Then I applied Varathane wood stain in Weathered Gray. I wanted the grain to show through really well so I brushed it on, and within a minute or two rubbed it off with a clean towel.
This is how the wood looked with the stain applied an then rubbed off:
I then used 1-inch Scott painter's tape to create a box around the edges. This tape sticks really well and removes really well, you definitely need painters tape and not regular masking tape. As you are applying the tape run your fingers firmly over all the edges to make sure it all adheres to the tape. If your paint runs, there is not a good way to fix it!
I used a framer's square to measure four even sections along the bottom. When you make a measurement the tape needs to straddle the mark so that each space between the pieces of tape are the same. I only made marks on tape, never on the wood. I used the framing square and butt the tape right up against it and ran it from the bottom of the wood to the top of the wood piece.
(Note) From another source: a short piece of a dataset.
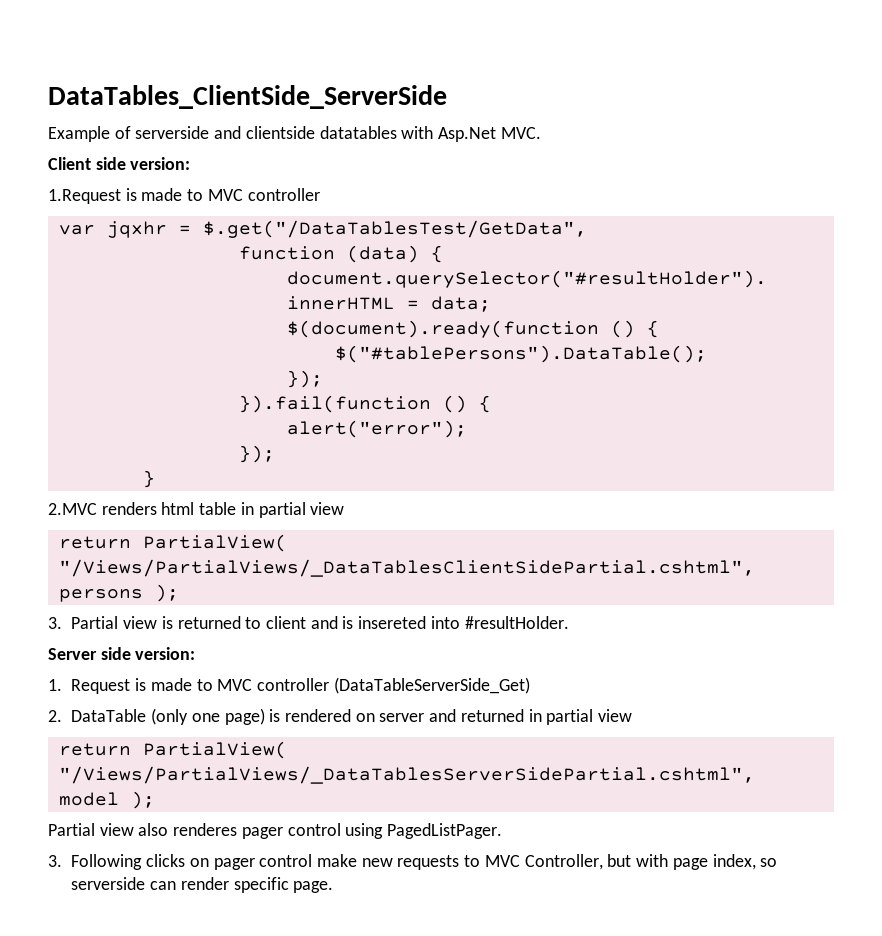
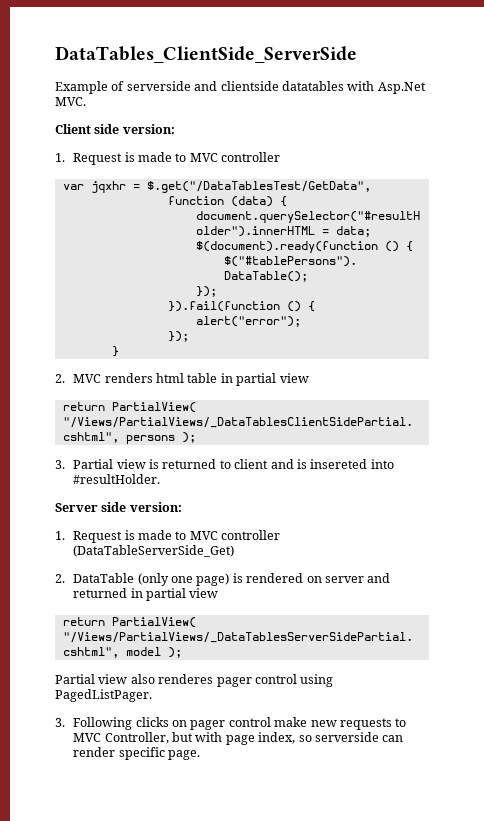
[48,189,121,204] 1.Request -> [55,153,123,165] 1. Request
[48,503,97,515] 2.MVC -> [55,374,102,383] 2. MVC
On a side note, I love this framing square, it is super old. It belonged to my Grandfather, and when he passed away, I inherited it. So now every time I use this square to make a project (which is more often than you'd think) I think of him. :-)
This created four equal columns:
I then made marks on the left outside edge of the tape every 6 inches, and then the second piece of tape from the left and used the framing square to make lines from left to right, going down the board, every six inches, making sure the tape straddles the mark (the mark hits the center of the tape)
And then I started from the bottom of the second column. Instead of making marks this time, I used the framing square to make sure that the herringbone pieces were even across the two columns.
I repeated this up the third column, and then down the fourth column until I was finished taping the entire board. Although this seems like a lot of work I think it only took me an hour to do it.
Again go over every square inch of tape with your fingers and make sure it is adhering to the board. Look for shadows under the tape. Shadows = seeping paint! I then painted one section at at time, being super careful not to go over the tape lines to the other color. **
**Note on the paint colors: I simply picked a Behr paint chip card from Home Depot that had 5 different shades of the same blue color on it. Then I picked the three lighter colors right above it on the paint chip rack. Home Depot mixes color samples for less than 3 bucks a color. So that's how I got perfect gradiating color! No mixing at home involved. Which is awesome when you tend to be a super big mess maker like myself :-).**
This is a shot of the piece painted with all of the blue, before I added the red stripe:
And then again with the red paint and (yeah!) all of the tape removed. It is such a good feeling when you remove tape and the paint lines underneath are super crisp. That gets projects nerds like myself all worked up in a fuss with excitement.
To make the frame I miter-cut four 1 x 2's the exact same length. To get the right length, I measured all four sides of the board (to make sure they were the same) and added 1/8" inch to the measurement. This is because I added the frame to the piece on the wall AFTER I mounted the piece to the wall.
I found these awesome miter-corner brackets at Harbor Freight tools a few years ago that are great for making frames. It makes keeping your frames true and square super easy. I applied glue to the mitered corners, screwed the clamps to the boards tight, and then nailed the corners with my pneumatic nailer.